In the records below, find the line with "-27,7 +27,7 @@", then copy each line exactly until you have copied the line with "display:flex; height:27px; border-bottom:2.2px". Leave any picture out.

*** Opening of TASK DATA ***

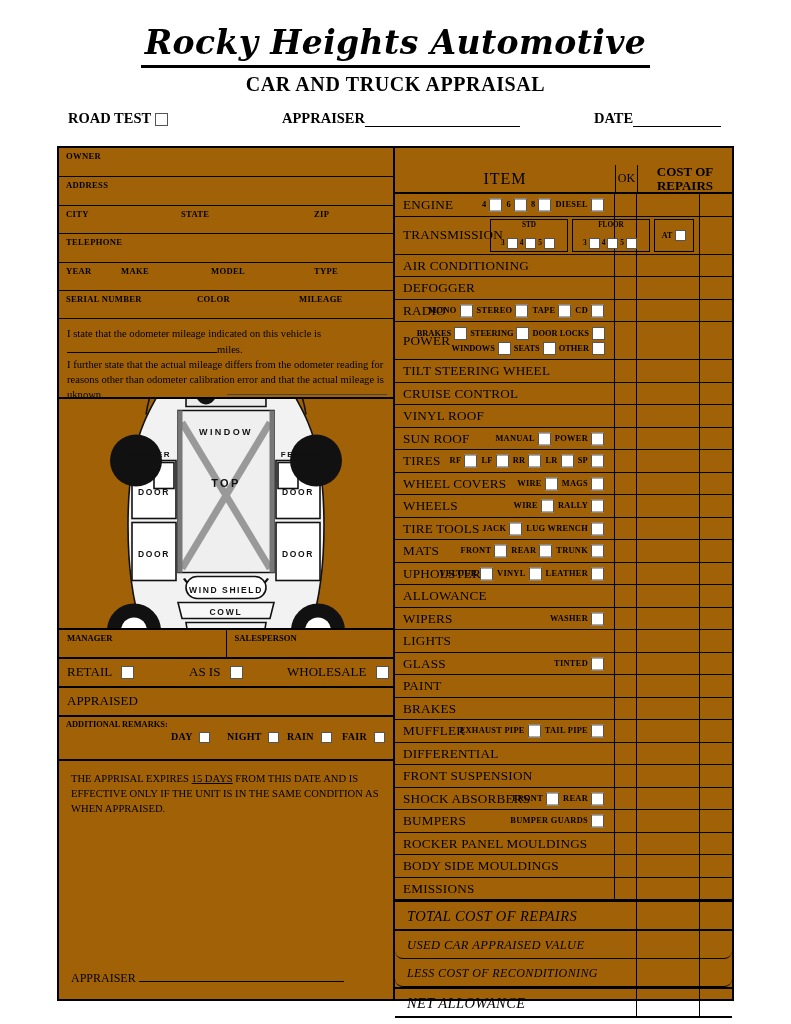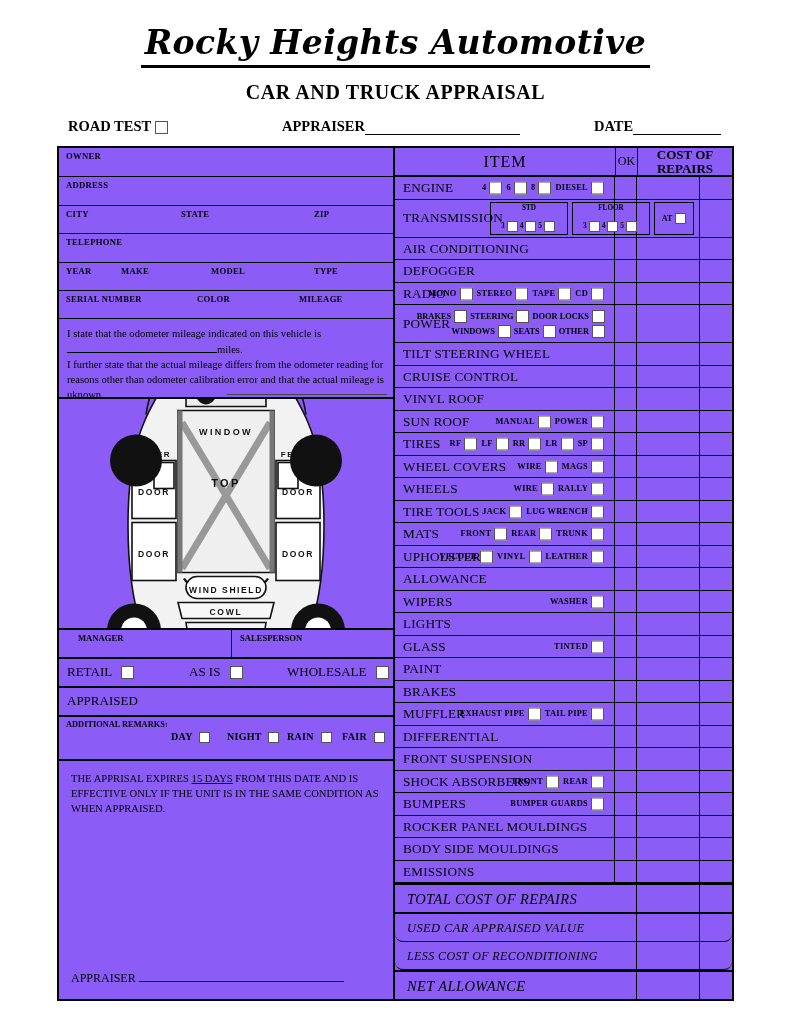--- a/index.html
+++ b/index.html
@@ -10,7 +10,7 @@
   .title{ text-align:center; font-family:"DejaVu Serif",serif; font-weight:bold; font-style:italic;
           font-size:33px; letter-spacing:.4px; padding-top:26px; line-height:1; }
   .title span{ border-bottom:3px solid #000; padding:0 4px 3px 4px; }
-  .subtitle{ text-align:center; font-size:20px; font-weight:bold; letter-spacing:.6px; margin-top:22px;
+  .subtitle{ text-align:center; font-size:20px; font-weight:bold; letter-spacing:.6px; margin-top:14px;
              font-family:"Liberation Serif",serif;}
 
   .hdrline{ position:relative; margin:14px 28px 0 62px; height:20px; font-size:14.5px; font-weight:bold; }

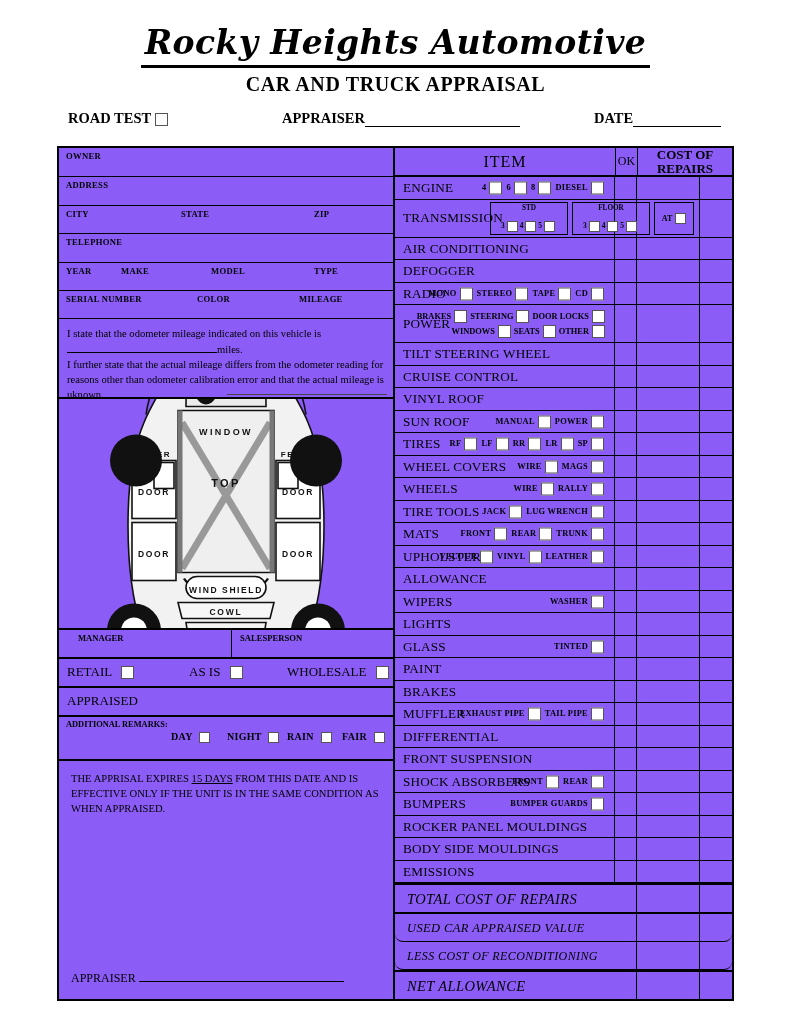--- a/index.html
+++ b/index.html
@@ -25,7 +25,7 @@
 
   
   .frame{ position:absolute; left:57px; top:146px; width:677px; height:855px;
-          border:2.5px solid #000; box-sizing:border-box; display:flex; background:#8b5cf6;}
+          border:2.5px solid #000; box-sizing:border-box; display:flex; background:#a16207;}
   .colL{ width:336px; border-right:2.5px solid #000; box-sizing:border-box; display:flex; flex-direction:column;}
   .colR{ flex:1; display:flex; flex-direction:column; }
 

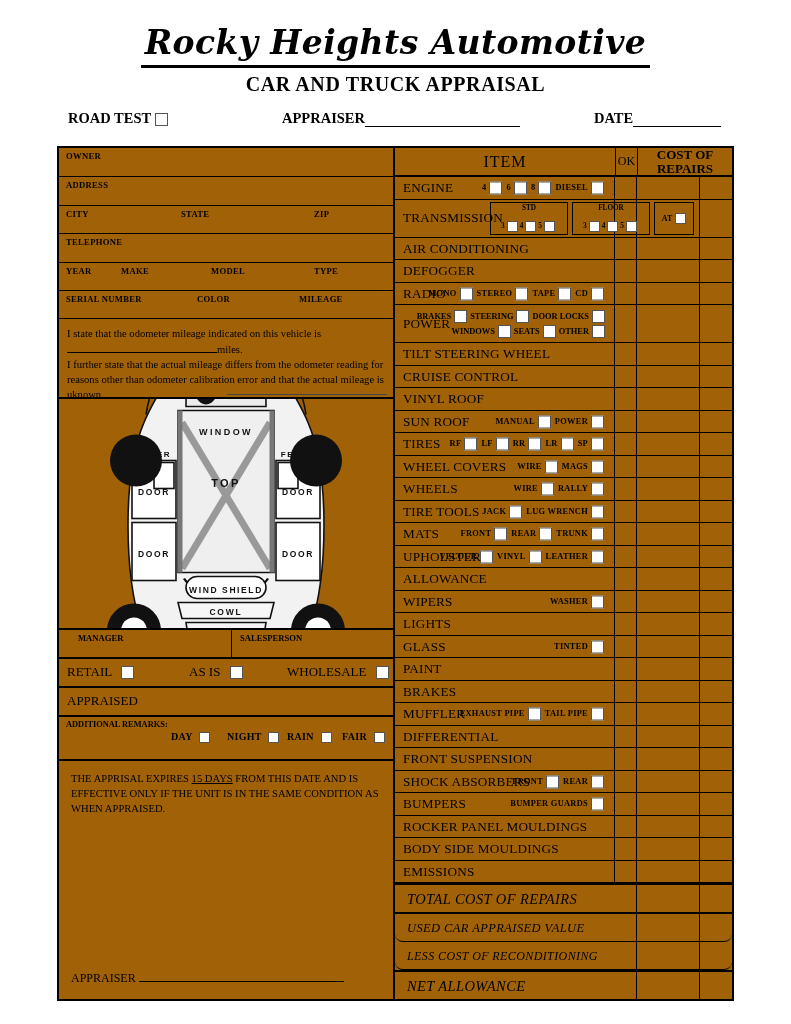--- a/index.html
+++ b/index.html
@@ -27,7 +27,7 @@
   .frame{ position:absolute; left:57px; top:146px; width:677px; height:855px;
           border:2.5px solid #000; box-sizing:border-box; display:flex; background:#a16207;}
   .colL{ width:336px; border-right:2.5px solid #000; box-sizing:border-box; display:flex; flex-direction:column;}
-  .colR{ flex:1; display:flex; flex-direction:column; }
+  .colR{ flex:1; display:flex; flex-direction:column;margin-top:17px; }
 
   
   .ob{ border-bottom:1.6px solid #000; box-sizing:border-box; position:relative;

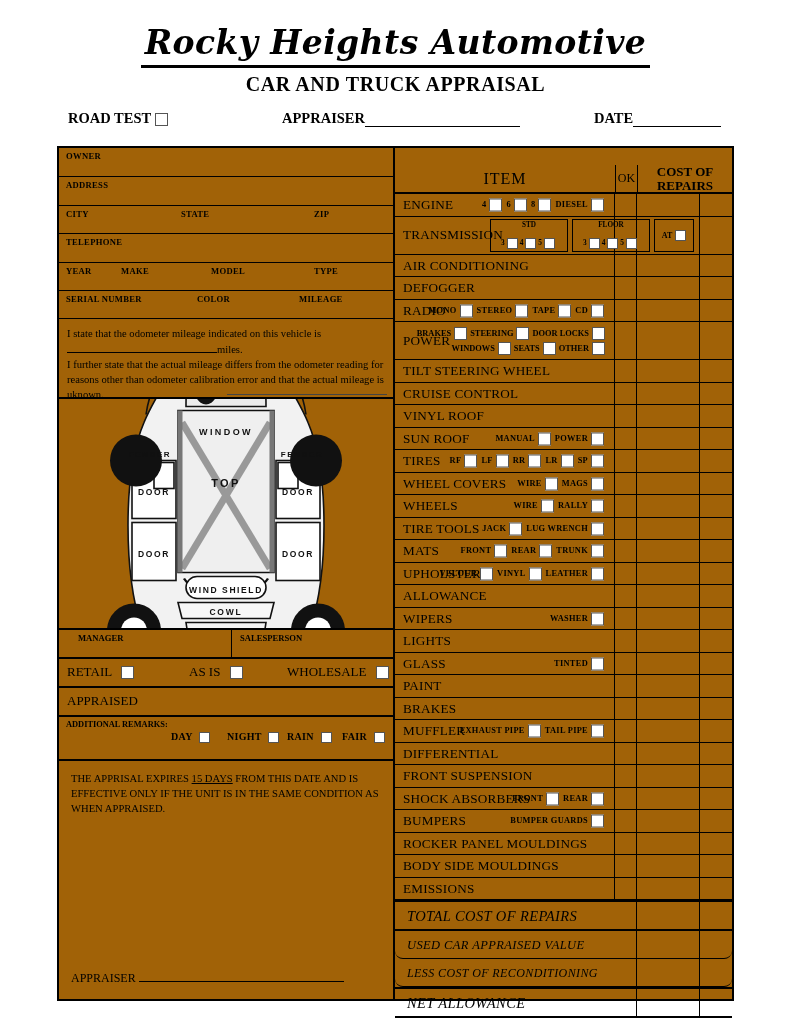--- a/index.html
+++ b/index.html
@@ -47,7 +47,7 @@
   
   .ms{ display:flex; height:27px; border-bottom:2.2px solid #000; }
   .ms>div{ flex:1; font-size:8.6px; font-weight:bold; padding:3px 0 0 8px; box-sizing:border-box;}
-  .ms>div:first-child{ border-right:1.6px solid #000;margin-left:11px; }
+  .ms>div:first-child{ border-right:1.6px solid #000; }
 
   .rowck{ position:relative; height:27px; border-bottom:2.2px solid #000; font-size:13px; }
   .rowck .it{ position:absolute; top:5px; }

*** Close of TASK DATA ***

→ SOLUTION
@@ -27,7 +27,7 @@
   .frame{ position:absolute; left:57px; top:146px; width:677px; height:855px;
           border:2.5px solid #000; box-sizing:border-box; display:flex; background:#a16207;}
   .colL{ width:336px; border-right:2.5px solid #000; box-sizing:border-box; display:flex; flex-direction:column;}
-  .colR{ flex:1; display:flex; flex-direction:column; }
+  .colR{ flex:1; display:flex; flex-direction:column;margin-top:17px; }
 
   
   .ob{ border-bottom:1.6px solid #000; box-sizing:border-box; position:relative;

--- a/index.html
+++ b/index.html
@@ -47,7 +47,7 @@
   
   .ms{ display:flex; height:27px; border-bottom:2.2px solid #000; }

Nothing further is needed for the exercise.